• Work to be completed
Read through the lines below and copy the ones holding the string "none".

[Records for the exercise Boundary: Start]

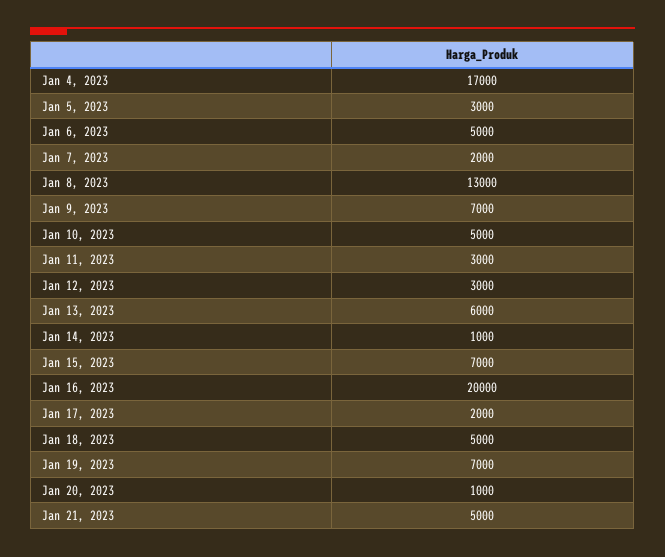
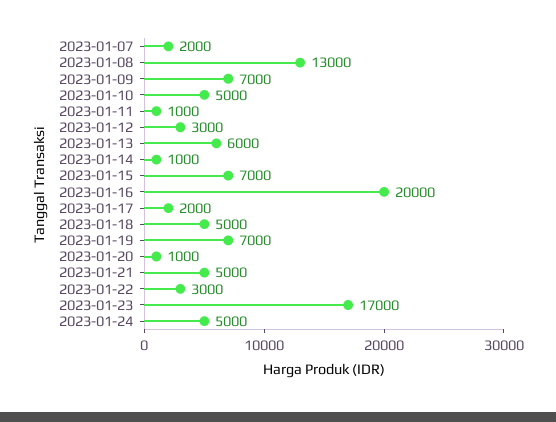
Jan 4, 2023: 17000 -> none
Jan 5, 2023: 3000 -> none
Jan 6, 2023: 5000 -> none
Jan 11, 2023: 3000 -> 1000
2023-01-22: none -> 3000
2023-01-23: none -> 17000
2023-01-24: none -> 5000

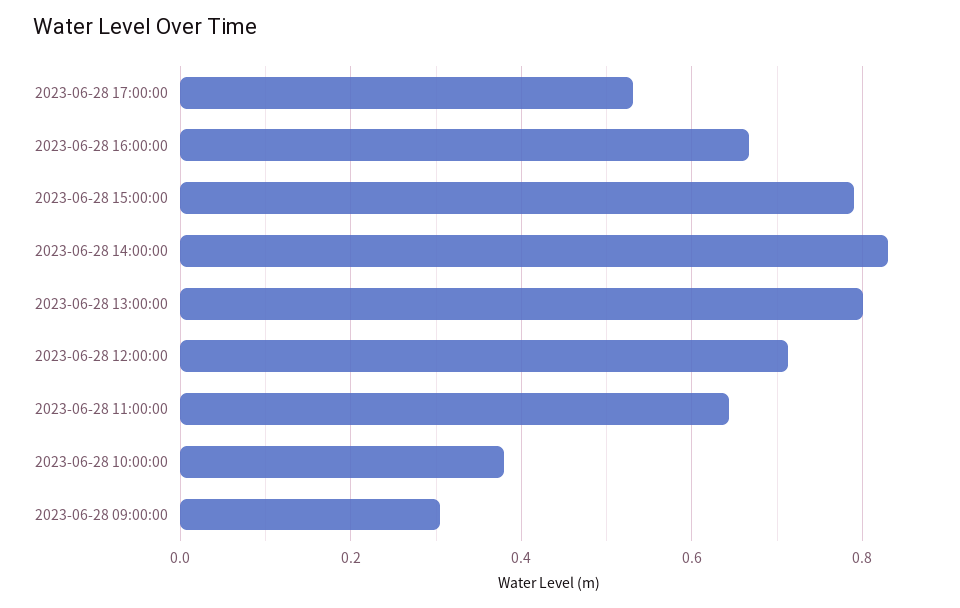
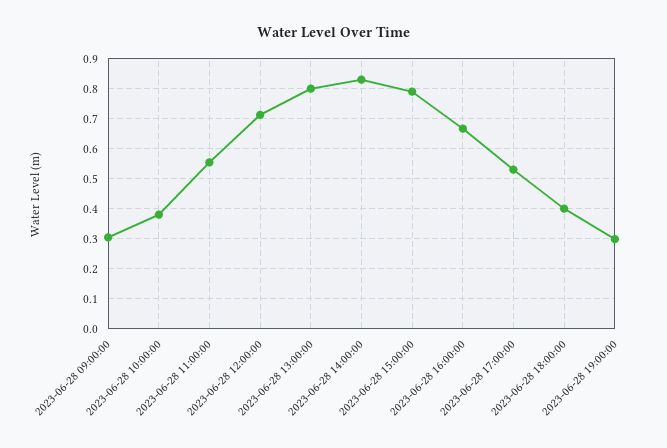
2023-06-28 11:00:00: 0.64 -> 0.55
2023-06-28 18:00:00: none -> 0.4
2023-06-28 19:00:00: none -> 0.3

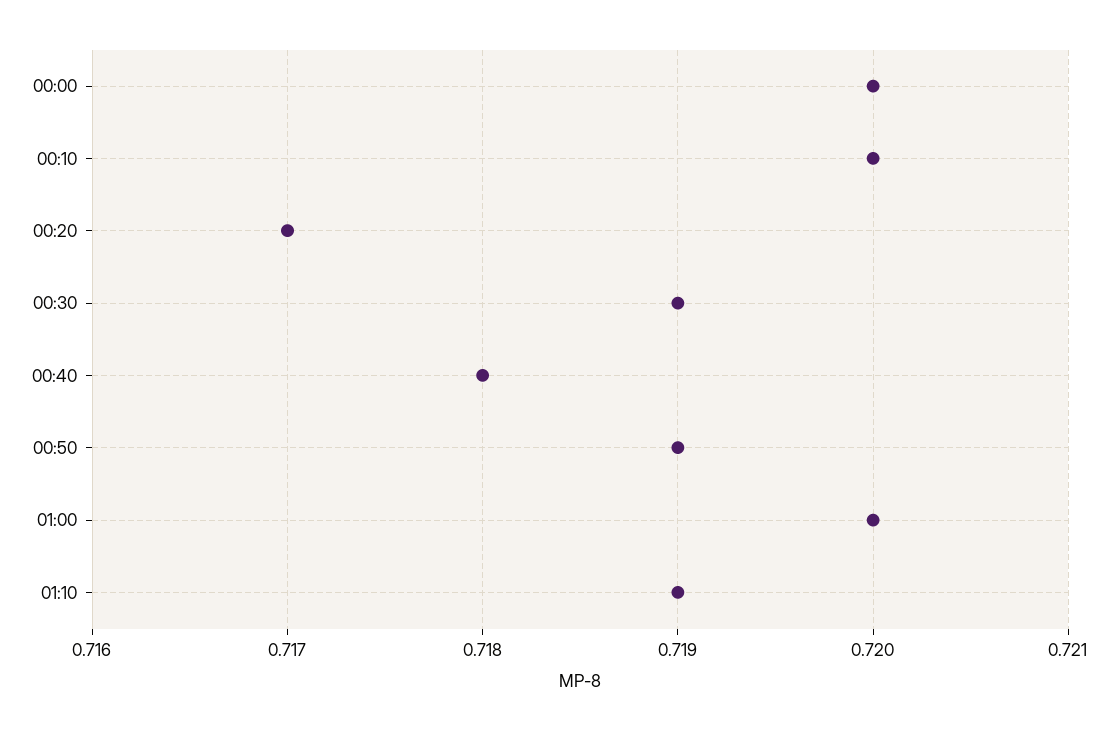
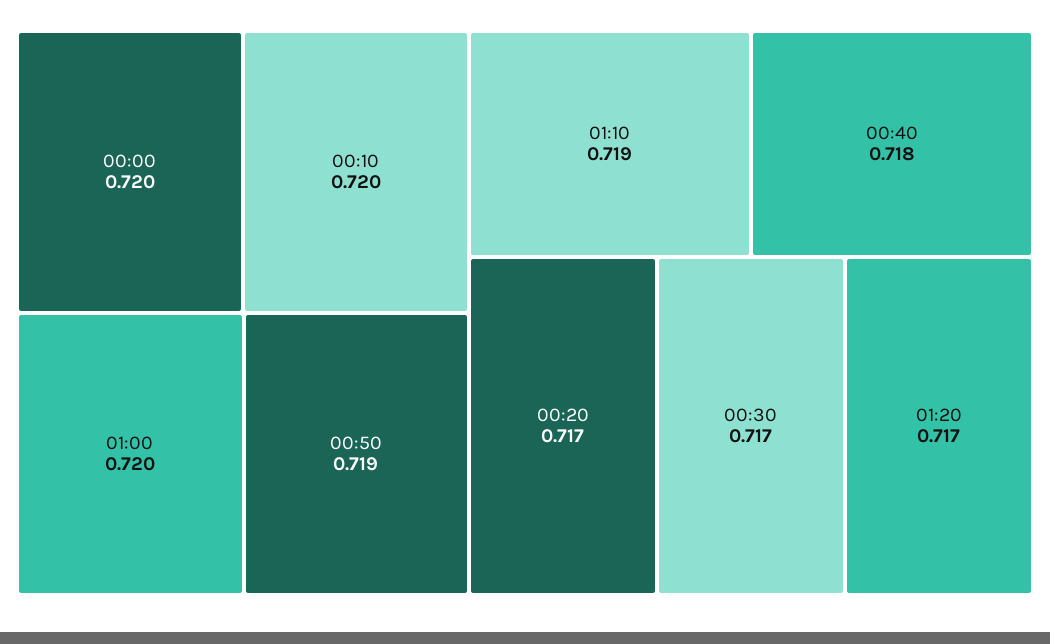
00:30: 0.719 -> 0.717
01:20: none -> 0.717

[Records for the exercise Boundary: End]

• Your response
Jan 4, 2023: 17000 -> none
Jan 5, 2023: 3000 -> none
Jan 6, 2023: 5000 -> none
2023-01-22: none -> 3000
2023-01-23: none -> 17000
2023-01-24: none -> 5000
2023-06-28 18:00:00: none -> 0.4
2023-06-28 19:00:00: none -> 0.3
01:20: none -> 0.717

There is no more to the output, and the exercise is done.